------ GIVEN DATA

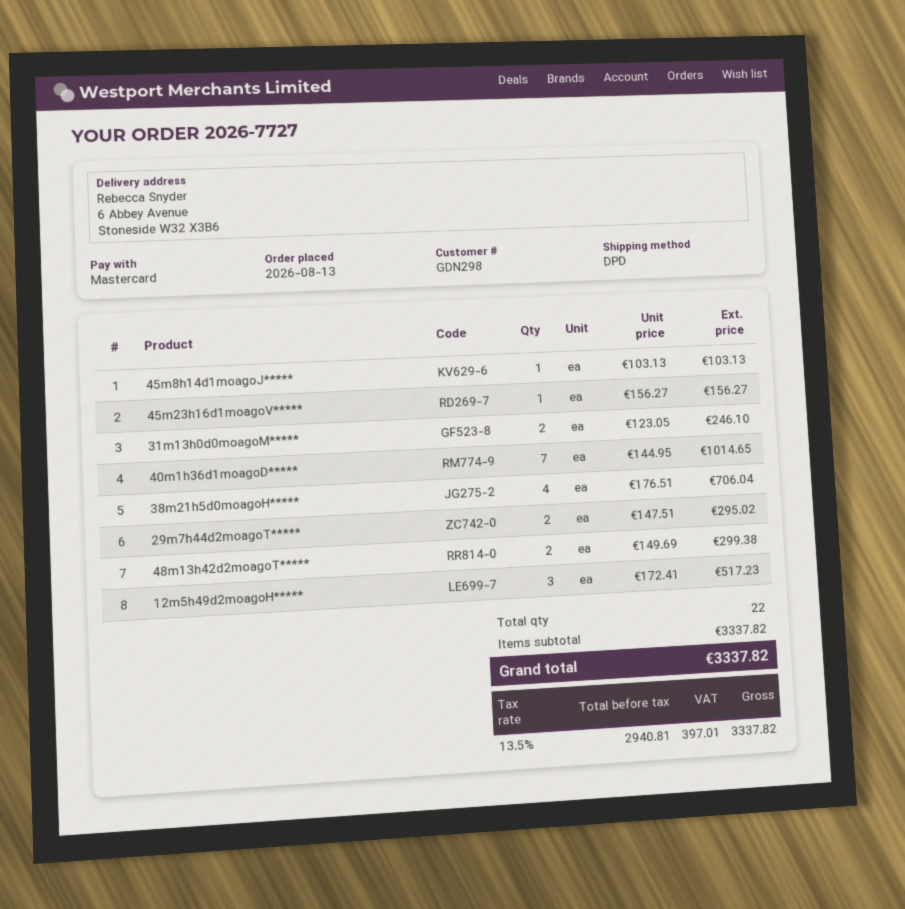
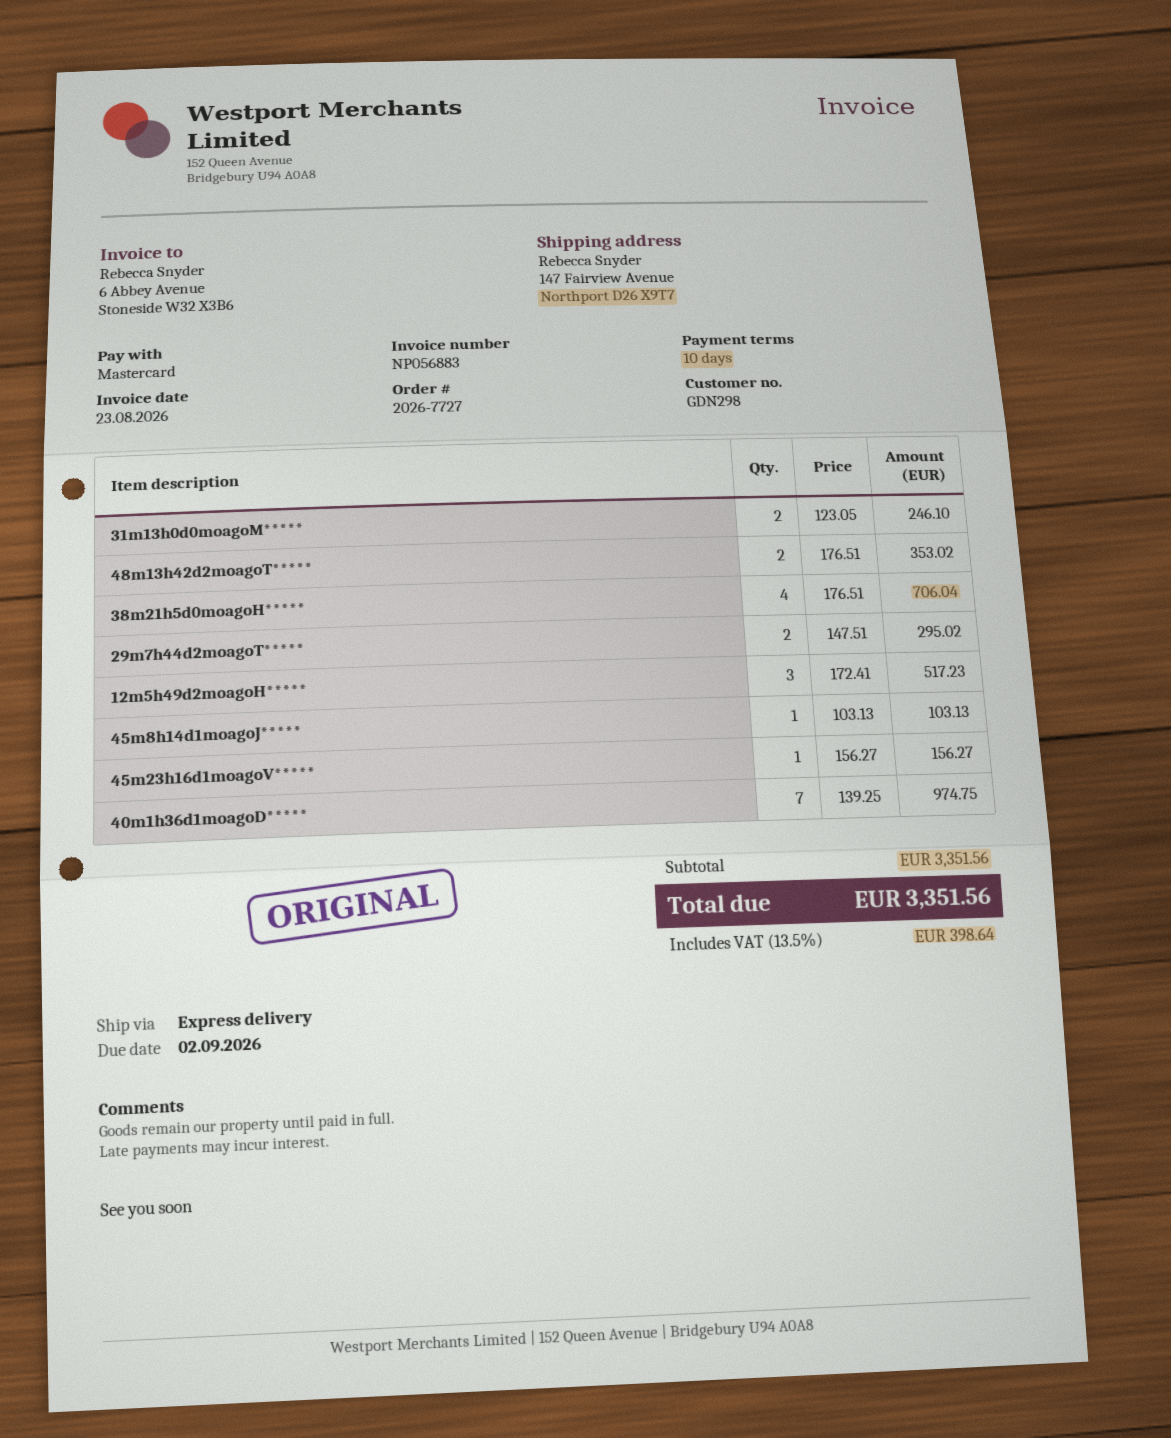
shipping method: DPD -> express
ship to: 6 Abbey Avenue, Stoneside W32 X3B6 -> 147 Fairview Avenue, Northport D26 X9T7
40m1h36d1moagoD*****: 7 x 144.95 = 1014.65 -> 7 x 139.25 = 974.75
48m13h42d2moagoT*****: 2 x 149.69 = 299.38 -> 2 x 176.51 = 353.02
subtotal: 3337.82 -> 3351.56
tax: 13.5% = 397.01 -> 13.5% = 398.64
total: 3337.82 -> 3351.56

------------

An exact copy of every line from the one containing "48m13h42d2moagoT*****: 2 x" through the last line of the entries is required; please add nothing.

48m13h42d2moagoT*****: 2 x 149.69 = 299.38 -> 2 x 176.51 = 353.02
subtotal: 3337.82 -> 3351.56
tax: 13.5% = 397.01 -> 13.5% = 398.64
total: 3337.82 -> 3351.56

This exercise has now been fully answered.